Mexico's Unrule of Law

Implementing Human Rights in Police and Judicial Reform under Democratization

By (author) Niels Uildriks With Nelia Tello Peón

Hardback - £108.00

Publication date:

02 April 2010

Length of book:

332 pages

Publisher

Lexington Books

ISBN-13: 9780739128930

Mexico's crisis of security is unrelenting. Why is it so hard to establish the rule of law, and why does the country's justice system continue to struggle to deliver both security and adherence to democratic values and human rights? To answer these questions, Mexico Unrule of Law: Implementing Human Rights in Police and Judicial Reform under Democratization looks at recent Mexican criminal justice reforms, placing this Mexico City case study of the social and institutional realities of the evolving police and justice system within the county's long-term transition from authoritarian to democratic governance. In spite of the democratization on the electoral front, profound distrust has continued to characterize not only the relationship between citizens and state institutions but also social, inter-state, and intra-state relations. Against this background, the book analyses extensive and penetrating police surveys and interviews to offer innovative ideas on how to simultaneously achieve greater community security, democratic policing, and adherence to human rights.
The quality of democracy and the rule of law are the key issues of contemporary Mexico.

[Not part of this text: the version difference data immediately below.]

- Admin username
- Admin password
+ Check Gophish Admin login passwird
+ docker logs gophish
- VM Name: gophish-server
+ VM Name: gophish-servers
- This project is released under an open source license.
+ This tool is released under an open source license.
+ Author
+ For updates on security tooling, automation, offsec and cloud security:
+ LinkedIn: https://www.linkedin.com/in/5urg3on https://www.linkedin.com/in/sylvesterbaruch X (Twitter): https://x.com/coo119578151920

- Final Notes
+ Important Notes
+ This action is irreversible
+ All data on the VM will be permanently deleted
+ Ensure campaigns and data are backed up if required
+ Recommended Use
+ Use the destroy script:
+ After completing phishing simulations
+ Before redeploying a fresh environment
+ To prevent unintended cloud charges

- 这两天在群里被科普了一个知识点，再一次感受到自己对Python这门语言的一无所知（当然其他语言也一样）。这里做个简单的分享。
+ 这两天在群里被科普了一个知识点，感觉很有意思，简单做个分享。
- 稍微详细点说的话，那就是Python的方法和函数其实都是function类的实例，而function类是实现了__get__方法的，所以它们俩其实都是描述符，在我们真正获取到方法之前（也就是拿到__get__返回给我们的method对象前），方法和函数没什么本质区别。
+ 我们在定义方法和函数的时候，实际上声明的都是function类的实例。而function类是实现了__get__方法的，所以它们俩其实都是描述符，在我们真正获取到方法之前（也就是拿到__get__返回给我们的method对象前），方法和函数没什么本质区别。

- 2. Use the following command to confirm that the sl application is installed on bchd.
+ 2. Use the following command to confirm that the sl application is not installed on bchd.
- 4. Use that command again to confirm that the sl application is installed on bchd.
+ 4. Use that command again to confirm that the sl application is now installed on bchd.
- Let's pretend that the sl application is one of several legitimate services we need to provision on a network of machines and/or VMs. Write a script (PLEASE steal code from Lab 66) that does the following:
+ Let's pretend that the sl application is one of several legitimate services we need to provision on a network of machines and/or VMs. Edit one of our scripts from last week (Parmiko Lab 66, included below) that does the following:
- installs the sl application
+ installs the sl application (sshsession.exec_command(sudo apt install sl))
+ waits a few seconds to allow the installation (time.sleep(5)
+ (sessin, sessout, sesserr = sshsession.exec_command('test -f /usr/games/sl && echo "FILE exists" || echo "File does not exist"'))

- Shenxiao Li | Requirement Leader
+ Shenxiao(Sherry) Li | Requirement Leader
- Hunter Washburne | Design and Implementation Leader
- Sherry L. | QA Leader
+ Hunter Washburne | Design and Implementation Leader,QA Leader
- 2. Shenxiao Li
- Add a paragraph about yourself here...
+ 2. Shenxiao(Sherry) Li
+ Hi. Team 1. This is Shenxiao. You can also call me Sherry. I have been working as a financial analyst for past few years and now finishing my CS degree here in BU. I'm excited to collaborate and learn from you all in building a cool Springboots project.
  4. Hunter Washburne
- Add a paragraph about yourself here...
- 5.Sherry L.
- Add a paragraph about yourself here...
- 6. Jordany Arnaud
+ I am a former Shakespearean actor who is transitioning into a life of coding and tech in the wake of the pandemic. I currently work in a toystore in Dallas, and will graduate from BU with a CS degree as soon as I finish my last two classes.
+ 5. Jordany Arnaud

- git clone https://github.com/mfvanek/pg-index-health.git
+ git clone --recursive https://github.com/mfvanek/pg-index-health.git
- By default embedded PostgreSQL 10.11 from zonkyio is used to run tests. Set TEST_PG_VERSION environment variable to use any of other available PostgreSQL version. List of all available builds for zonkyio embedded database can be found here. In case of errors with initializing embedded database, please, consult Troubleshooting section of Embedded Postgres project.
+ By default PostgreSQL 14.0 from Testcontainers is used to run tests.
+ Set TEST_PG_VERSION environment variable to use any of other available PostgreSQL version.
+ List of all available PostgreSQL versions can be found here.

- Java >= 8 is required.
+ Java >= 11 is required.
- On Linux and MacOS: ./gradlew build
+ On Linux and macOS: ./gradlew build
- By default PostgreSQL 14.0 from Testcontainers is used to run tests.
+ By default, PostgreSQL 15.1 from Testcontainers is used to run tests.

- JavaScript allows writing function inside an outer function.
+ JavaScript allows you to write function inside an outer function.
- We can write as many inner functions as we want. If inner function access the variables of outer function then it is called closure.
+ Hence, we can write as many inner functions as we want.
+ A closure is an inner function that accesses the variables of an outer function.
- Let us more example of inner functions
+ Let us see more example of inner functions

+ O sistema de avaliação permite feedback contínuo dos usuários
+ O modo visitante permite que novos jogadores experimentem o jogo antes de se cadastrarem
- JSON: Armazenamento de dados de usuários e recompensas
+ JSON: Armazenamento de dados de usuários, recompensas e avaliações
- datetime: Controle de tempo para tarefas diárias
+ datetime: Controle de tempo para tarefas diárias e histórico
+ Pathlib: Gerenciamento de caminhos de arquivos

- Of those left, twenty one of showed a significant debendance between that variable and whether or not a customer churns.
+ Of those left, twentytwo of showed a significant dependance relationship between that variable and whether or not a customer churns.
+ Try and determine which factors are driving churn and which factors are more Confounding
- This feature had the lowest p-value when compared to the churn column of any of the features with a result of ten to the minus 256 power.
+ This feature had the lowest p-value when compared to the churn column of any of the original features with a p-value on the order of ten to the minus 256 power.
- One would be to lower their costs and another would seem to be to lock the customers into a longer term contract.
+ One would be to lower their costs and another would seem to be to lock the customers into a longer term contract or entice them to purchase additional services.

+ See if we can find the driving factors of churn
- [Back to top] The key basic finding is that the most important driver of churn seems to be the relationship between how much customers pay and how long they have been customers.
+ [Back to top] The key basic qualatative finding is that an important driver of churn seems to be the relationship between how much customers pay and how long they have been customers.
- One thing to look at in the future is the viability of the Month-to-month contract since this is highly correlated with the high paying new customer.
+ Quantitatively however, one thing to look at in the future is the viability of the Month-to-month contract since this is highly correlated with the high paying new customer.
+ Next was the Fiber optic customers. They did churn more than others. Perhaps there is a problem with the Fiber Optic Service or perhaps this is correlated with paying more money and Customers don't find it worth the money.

Mexico's Unrule of Law examines the contradictions and complexities of a key player inside the Mexican law enforcement system: the police. The Mexican police exemplifies many of the fundamental issues that undermine democratization and rule of law: corruption, abuse of authority, generalized distrust of public institutions, lack of transparency, predominance of informal arrangements, and politicization. Moreover, the book demonstrates that throwing money and grand-design organizational reforms, much less militarization, are not likely to resolve the crisis of Mexican policing and law enforcement in general. Instead, the author calls for alternative strategies and projects of reform that link to the core of the problem: to reconnect citizens and the state in order to reassemble the state as an institutional and moral order from below.